Last night, after running 50k, showering, and eating some food, I headed out to I Made An Art, my friend Sandy's party/art gallery opening/sock puppet making party/bands/intellectual minds gathering. It was a lot of fun. I saw some friends, made a sock puppet, I danced, I met some really amazing people.
I met this one guy who was an amazing painter. His two paintings drew me in more than anything else - so full of color and life. I stared at them and after a lengthy conversation with a random guy, was so pleased to learn they were his.
He was living in the country. We talked a lot abt his life vs. NYC life. He lives on a big plot of land with three (three!!) ponds. He owns his house. He has no internet or TV (the latter I have, but the internet...that would be difficult for me), and two cats and a dog. He spends all his free time playing music or making art. He has jam sessions and potlucks every Thursday. He was a beautiful hippie soul.
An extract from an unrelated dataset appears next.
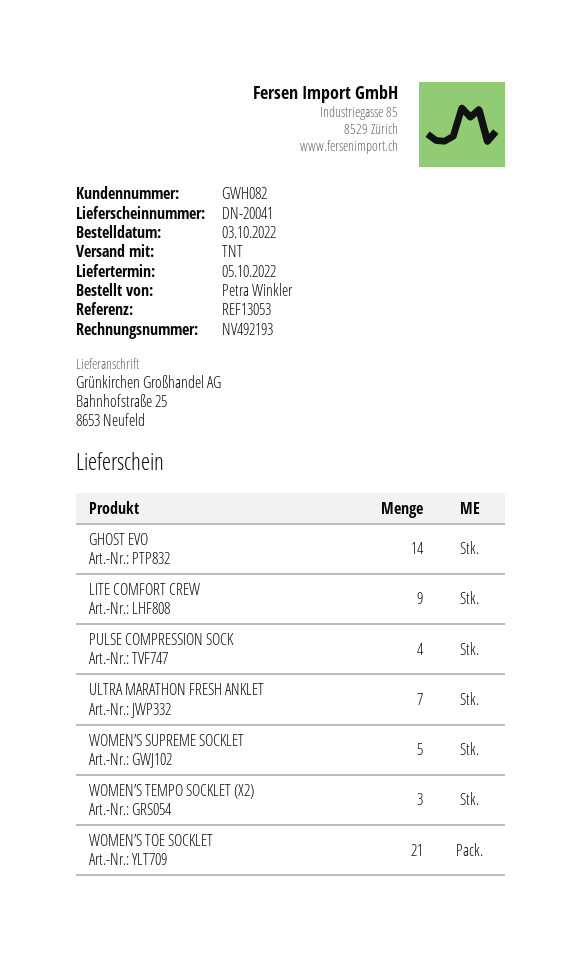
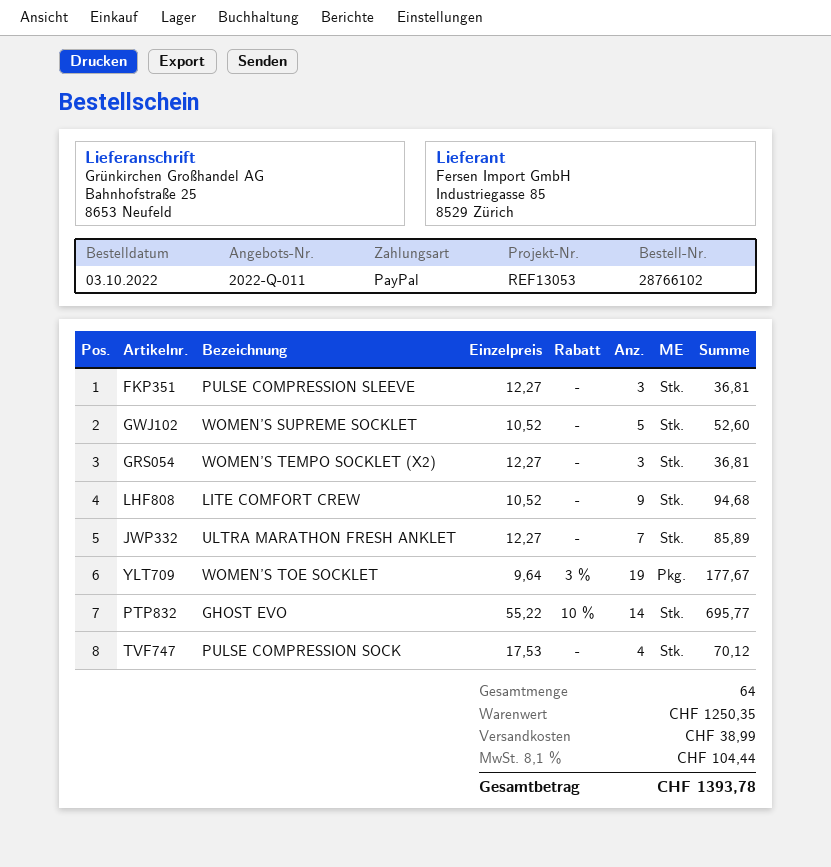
WOMEN’S TOE SOCKLET: 21 -> 19
PULSE COMPRESSION SLEEVE: none -> 3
I suddenly tried to imagine myself, and I could. I love all the stimulation, but living in the country - I could be writing all the time. I'd run twice a day on beautiful roads and trails. I'd take really long walks through fields of flowers. I'd make my own jams and grow a lot more fruits and veggies. I'd focus on writing, on living a pure and happy life.
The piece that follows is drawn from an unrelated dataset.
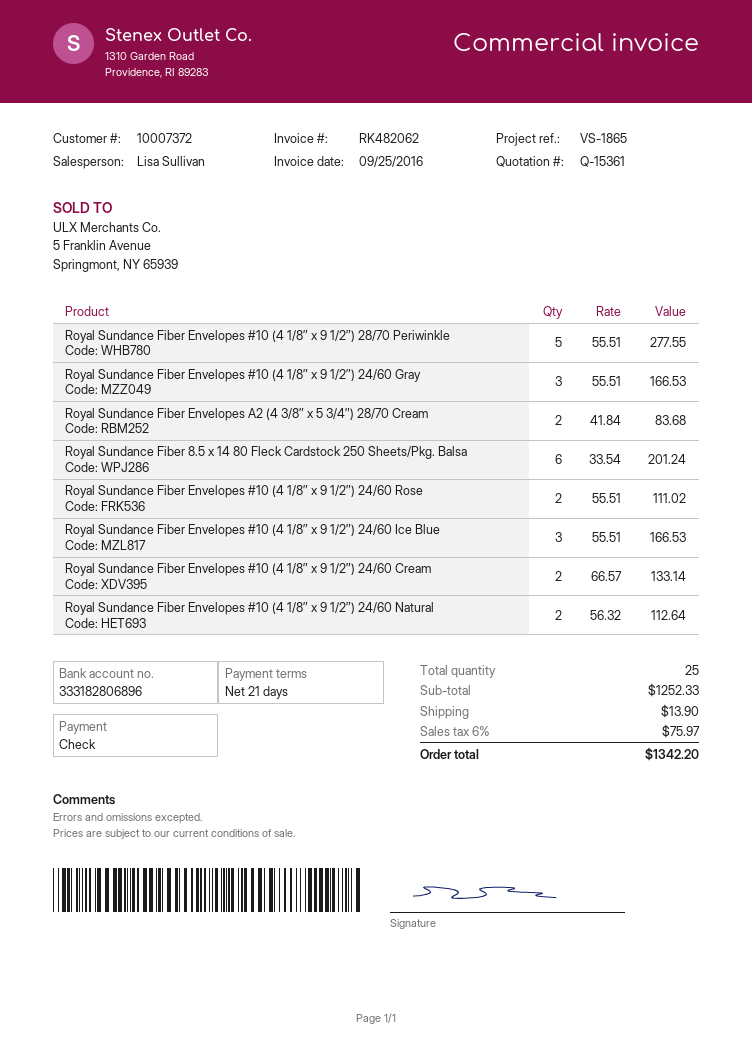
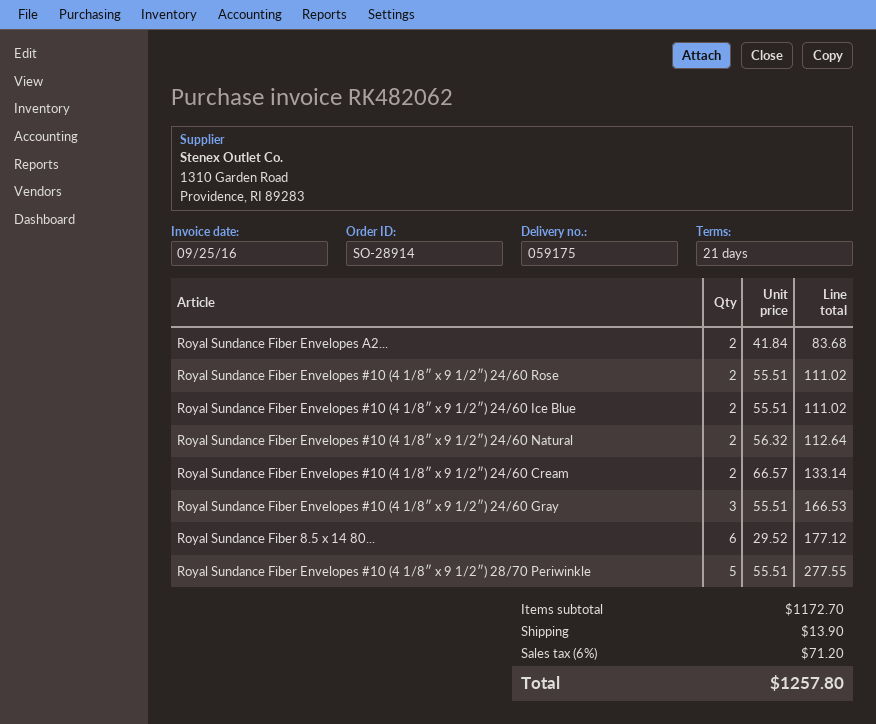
Royal Sundance Fiber 8.5 x 14 80 Fleck Cardstock 250 Sheets/Pkg. Balsa: 6 x 33.54 = 201.24 -> 6 x 29.52 = 177.12
Royal Sundance Fiber Envelopes #10 (4 1/8″ x 9 1/2″) 24/60 Ice Blue: 3 x 55.51 = 166.53 -> 2 x 55.51 = 111.02
subtotal: 1252.33 -> 1172.70
tax: 6% = 75.97 -> 6% = 71.20
total: 1342.20 -> 1257.80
But could I do it? Would I wilt in depression, suffering from boredom? Or would I get in touch with my true self?
After this intense, amazing conversation, I ended up going to the post-Disorient party and was dancing to DJ Sequoia. The music was so slamming I was jumping up and down, kicked off my shoes, and spreading all of my molecules of my being throughout the party, wrapped in love, glitter, and pure fun. I felt alive. I felt free. I felt complete.
Would I feel complete with three ponds? Do I feel complete living on a dirty Brooklyn street with a view of a garage proclaiming, "NO PARKING"? What do I want? I guess life is part of figuring that out.